You guys and gals go ga-ga over your low loss leads, but never give to the notion how inefficient a HOT transistor is? HEAT is HIGHER resistance everyone! That means you need MORE gain to offset the HEAT, which leads to more circuit paths, and LESS purity of the signal. Sooner or later, the HEAT offsets the GAIN, and the amp design collapses in on itself.

So what you "hear" is an amp that need twenty minutes to be at the DESIGN values of all the components using contemporary (older?) circuit designs.

As for 24/7? Sorry, I don't buy it, and my ears don't buy it and I don't want to buy the electricity to buy it! After twenty minutes my DNA-225 is SILLY hot. I'll turn the radio on for twenty minutes and catch the news, than listen to music to forget all about the news!

Oh, I still contend that speakers, cable / amps are heavily interrelated due to back EMF and how the amplifier's output stages are effected. The amps damping factor with respect to frequency, complex amplitude and phase cancellation does indeed alter what you hear. Each amp likes a different cable to alter the negative effects of the speaker, and itself. But, you can't change your amp or speaker, so we change cables. Some argue (DynAudio) that speaker leads should be CONSTANT impedance at audio. But, some amp and speaker combinations may not like that "ideal" world since the amp and speaker aren't ideal. No ideal LOAD (the speaker) throws a signal BACKWARDS to the amp! So much for ideal circuits.

The pre amp leads, not so much. HIGH impedance terminations and LOW current don't interact as badly. The do have "issues", (there is current) just not so much.

So of all the discussion, I 100% agree on speaker leads contributing to sound (I can hear it). Power leads and pre-leads, no, not so much. I haven't heard it. And, on pretty good stuff; Benz Micro Ruby 3 with Vandersteen Quatro SIG wood series II speakers.

Good stuff everyone.
No, a power supply cord is in SERIES with the ENTIRE ROMEX lead and all the way back to the power station. An insignificant voltage drop and even less so if the lead is equal to the ROMEX in AC resistance. So if you use a 12AWG cord you're NOT going to see appreciable voltage drop across the cord.

Its probably more accurate to say the power cord is in series with the house wiring and the transformer that feeds it.

However I am not theorizing here at all- the measurement I mentioned was quite real. To compensate for the power cord losses, I used a variac and measured the AC voltage drop across the cord, IOW at the output of the variac and the AC input of the amp itself.

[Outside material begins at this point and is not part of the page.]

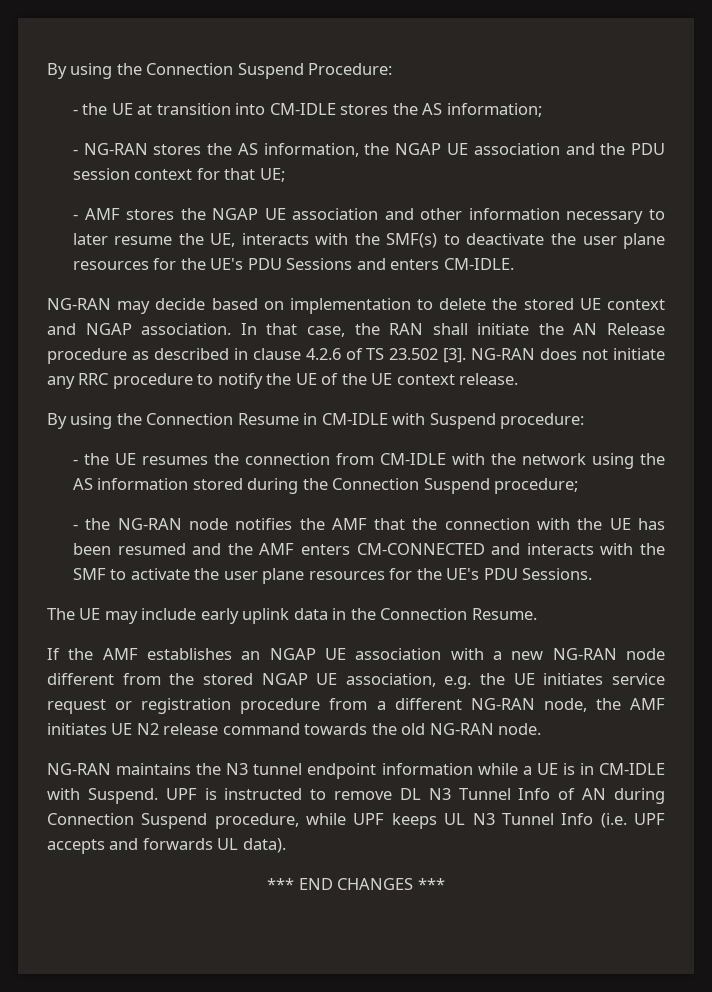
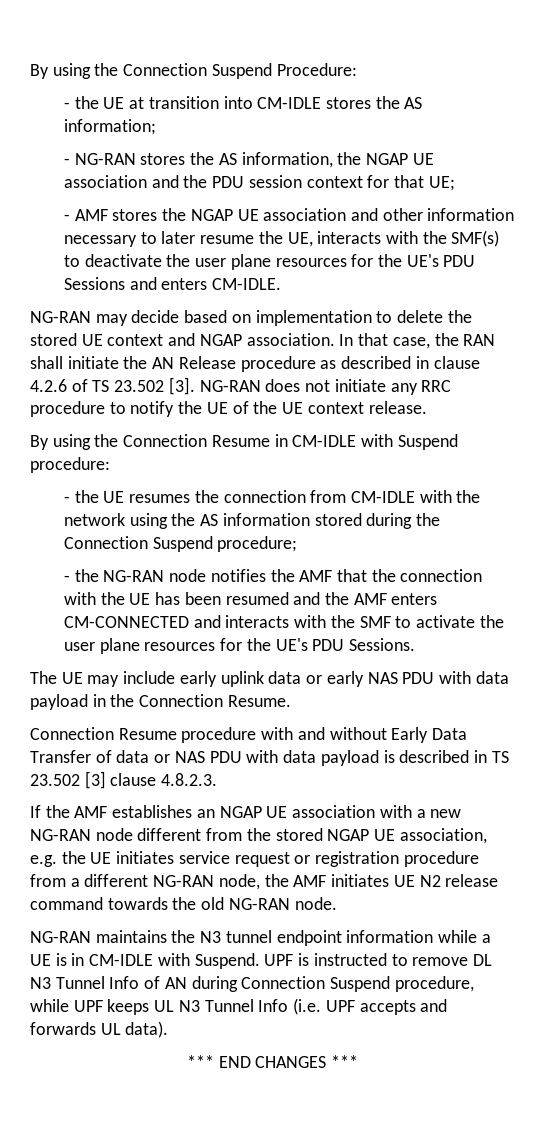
- The UE may include early uplink data in the Connection Resume.
+ The UE may include early uplink data or early NAS PDU with data payload in the Connection Resume.
+ Connection Resume procedure with and without Early Data Transfer of data or NAS PDU with data payload is described in TS 23.502 [3] clause 4.8.2.3.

Now I am not saying the the other wiring, in the house and outside on the line does not have an effect. But for this measurement they remained a constant.

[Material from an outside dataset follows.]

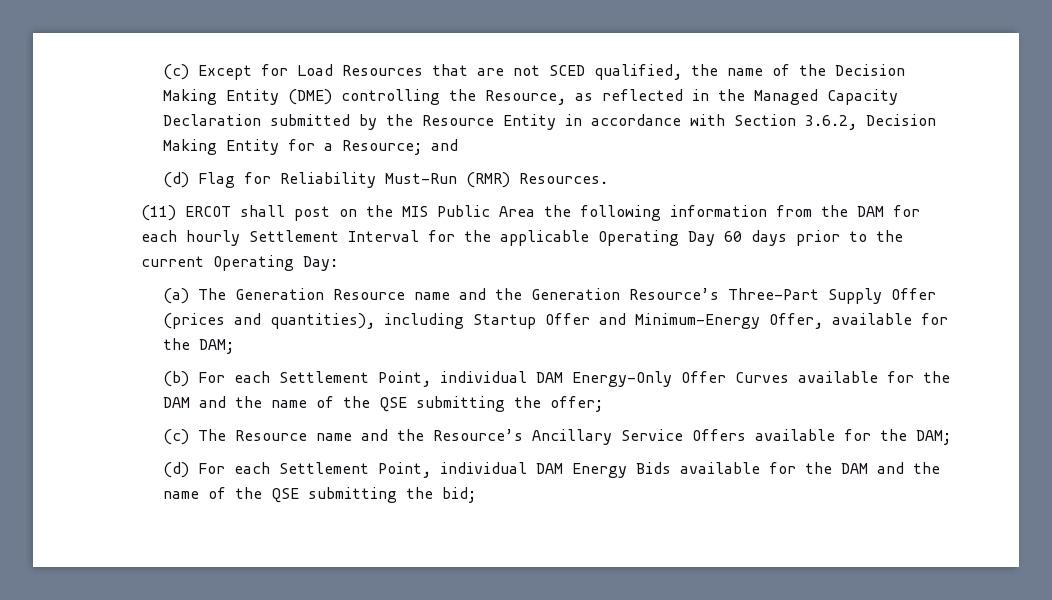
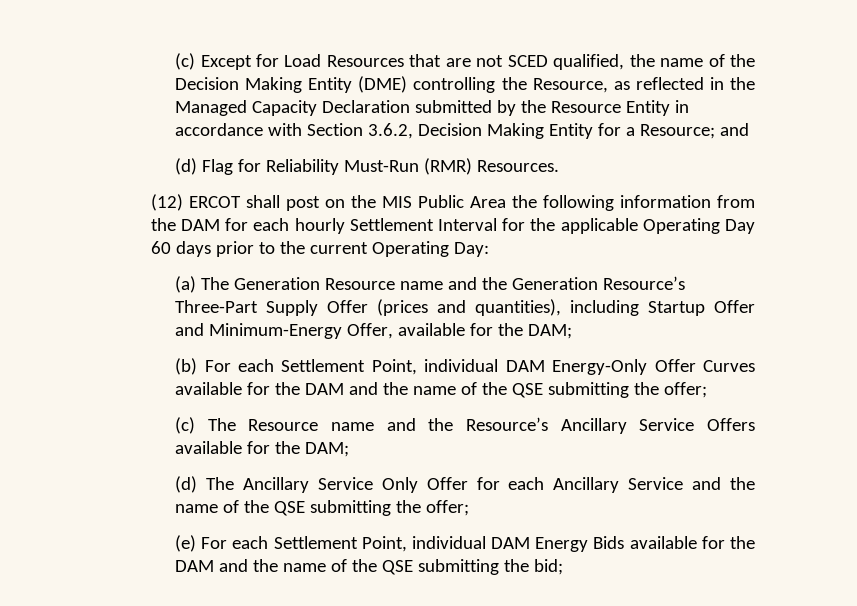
- (11) ERCOT shall post on the MIS Public Area the following information from the DAM for each hourly Settlement Interval for the applicable Operating Day 60 days prior to the current Operating Day:
+ (12) ERCOT shall post on the MIS Public Area the following information from the DAM for each hourly Settlement Interval for the applicable Operating Day 60 days prior to the current Operating Day:
- (d) For each Settlement Point, individual DAM Energy Bids available for the DAM and the name of the QSE submitting the bid;
+ (d) The Ancillary Service Only Offer for each Ancillary Service and the name of the QSE submitting the offer;
+ (e) For each Settlement Point, individual DAM Energy Bids available for the DAM and the name of the QSE submitting the bid;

A 12 gauge cord will have less voltage drop- but part of the issue are the connections at either end of the cord. If they are heating up it does not matter what the gauge of the cord is!
Yep, and the IEC plug is rated at just TEN amps. Count them; 1,2,3,4,5,6,7,8,9,10 AMPS! That's all you get. A far cry from what people realize. The conductors in the cord are NOT dropping the voltage you are measuring. Can't be true. You are measuring the terminations, like it or not. This supports bringing the ROMEX right into you amp's transformer leads (many do this). Two terrible connections GONE!

A power cord cannot reconstruct what should be there, it has no idea what "should" be even is. It can only "change" it into something else yet again. Not a bad reason to convert it to DC is it? Screw the A/C other than connections, make sure the DC is done right. Most people use power conditioners to offset crappy DC power supplies. There is no other reason. True DC has no master other than the potential to do work.